The Storyteller, Macedonia

Yayuk Yuke Neza
Chapter #30

Dua Puluh Sembilan

Hephaestion beralih memandangku, tersenyum. Satu tangannya masih memegangi lenganku. Dia menjawab, “Karena aku mencintai Demeter. Aku mengagumi dia. Bukankah perempuan adalah tempat pulang?”

Aku membalas senyumnya. Sesuatu yang aneh menjalari hati, sesuatu yang membuatku ingin tersenyum sekaligus menangis bahagia. Aku sungguh bahagia. Setelah sekian lama aku bertanya-tanya, pengakuan itu muncul dari bibir Hephaestion sendiri tanpa perlu kuminta.

Sekarang aku berani menatap balik laki-laki yang telah merendahkanku itu. Ekspresinya tidak senang, lalu pergi meninggalkan kami. Hephaestion mengeratkan pegangan tangannya.

“Demeter, di mana aku bisa bertemu dengan anakku? Di mana dia sekarang? Siapa nama yang kau berikan padanya?”

“Dia ada di ….”

Kalimatku terhenti, sebab melihat Alexander berjalan mendekat ke arah kami. Aku menunduk untuk menyambutnya. Mengetahui perubahan sikapku, Hephaestion berbalik. “Selamat atas kemenangan Raja.”

“Aku tidak terkejut melihatmu di sini, Demeter.” Alexander menyapaku.

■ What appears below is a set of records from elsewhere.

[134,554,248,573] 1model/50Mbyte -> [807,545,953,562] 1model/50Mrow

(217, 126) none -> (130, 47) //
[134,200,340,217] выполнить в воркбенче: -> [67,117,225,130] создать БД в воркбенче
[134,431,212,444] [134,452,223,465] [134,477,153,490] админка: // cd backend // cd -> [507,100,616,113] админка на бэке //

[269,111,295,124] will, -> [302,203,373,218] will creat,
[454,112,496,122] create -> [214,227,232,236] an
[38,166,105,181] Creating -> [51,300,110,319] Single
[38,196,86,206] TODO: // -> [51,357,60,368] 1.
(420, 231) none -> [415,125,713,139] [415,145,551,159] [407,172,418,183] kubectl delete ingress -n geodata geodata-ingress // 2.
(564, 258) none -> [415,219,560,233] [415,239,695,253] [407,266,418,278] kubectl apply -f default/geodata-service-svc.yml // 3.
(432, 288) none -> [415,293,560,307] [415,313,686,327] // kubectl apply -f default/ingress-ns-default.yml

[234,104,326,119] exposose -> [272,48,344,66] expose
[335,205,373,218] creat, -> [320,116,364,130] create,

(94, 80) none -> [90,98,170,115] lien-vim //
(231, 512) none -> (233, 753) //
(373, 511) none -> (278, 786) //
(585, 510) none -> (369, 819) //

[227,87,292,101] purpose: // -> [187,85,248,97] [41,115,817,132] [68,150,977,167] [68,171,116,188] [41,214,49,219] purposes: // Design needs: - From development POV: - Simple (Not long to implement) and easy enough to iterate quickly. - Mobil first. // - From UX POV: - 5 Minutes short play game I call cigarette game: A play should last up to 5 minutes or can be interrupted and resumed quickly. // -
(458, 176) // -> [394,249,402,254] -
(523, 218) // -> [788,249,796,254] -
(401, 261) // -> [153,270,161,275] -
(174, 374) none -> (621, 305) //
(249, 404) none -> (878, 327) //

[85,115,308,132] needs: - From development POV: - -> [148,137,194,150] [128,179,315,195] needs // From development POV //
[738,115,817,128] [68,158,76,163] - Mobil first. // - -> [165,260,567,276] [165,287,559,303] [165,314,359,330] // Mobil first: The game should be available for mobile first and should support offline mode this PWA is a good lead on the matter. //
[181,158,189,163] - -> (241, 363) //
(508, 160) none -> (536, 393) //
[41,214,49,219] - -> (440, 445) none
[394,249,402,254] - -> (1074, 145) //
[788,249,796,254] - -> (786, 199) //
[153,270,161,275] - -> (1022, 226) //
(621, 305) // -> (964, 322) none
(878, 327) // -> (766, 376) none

Ya, aku yakin dia tidak terkejut. Dalam hati, aku menganggap perkataannya sebagai pujian.

Alexander menepuk-nepuk punggung Hephaestion. Tuan terlihat senang mendapat sentuhan yang seperti itu, ataukah tawa kecilnya sebab ada sesuatu lain penyebab kebahagiannya? Aku pun tidak tahu, juga buta harus dari mana mencari tahu.

Keduanya bergantian saling memuji, juga bercerita pengalaman selama bepergian dalam jumlah kecil meninggalkan pasukan besar di Memphis.

“Aku berpikir, kami akan mati kehausan di tengah gurun pasir,” Hephaestion memulai ceritanya, diselingi senyum yang terus mengembang, “sampai akhirnya kami melihat ada burung terbang ke salah satu arah.”

“Kami mengikuti burung itu, berharap dan menyimpulkan dengan begitu ceroboh si burung menuju tempat ditemukannya makanan dan tentu mengarah keberadaan air.” Alexander menyelesaikan cerita Tuan.

Mereka selalu begitu, aku sudah terbiasa dengan gaya berbicara yang saling menyahut. Hephaestion pernah mengatakan bahwa menurut Aristoteles seorang sahabat bisa membaca pikiran sahabatnya, sehingga mereka punya satu kesamaan dan kemiripan. Sahabat adalah sebuah bayangan.

Perjalanan mereka mencapai titik baik, ketika benar-benar menemukan sebuah oase di tengah gurun kering dan panas mematikan. Raja dan yang lain beristirahat untuk memulihkan tenaga, sebelum melanjutkan perjalanan untuk mencapai Siwa.

“Kau harus melihat kota itu, Demeter. Kalau kau mau, kau bisa mengambil bagian untuk tinggal di sana.” Alexander memberitahuku.

Tentu aku bahagia mendengarnya, meski mungkin undangan itu sebatas bualan di saat mabuk. Alexander mengisahkan dengan penuh kebanggaan sebuah daerah kosong yang diberi nama seperti namanya, yaitu Alexandria.

Alexandria adalah kota yang dibentuk dengan tujuan memberi keuntungan dalam perdagangan, pertukaran hasil bumi. Juga kota yang diharapkan dapat menjadi pusat peradaban, sentra pasar yang strategis bagi dunia. Alexandria berada di tepi Laut Mediterania, dekat dengan Laut Tengah. Daerah itu juga kabarnya memiliki kesuburan yang luar biasa.

“Kau tahu, Demeter. Kami tidak membawa apa pun untuk menandai batas wilayah. Terjadi perdebatan di antara kami.”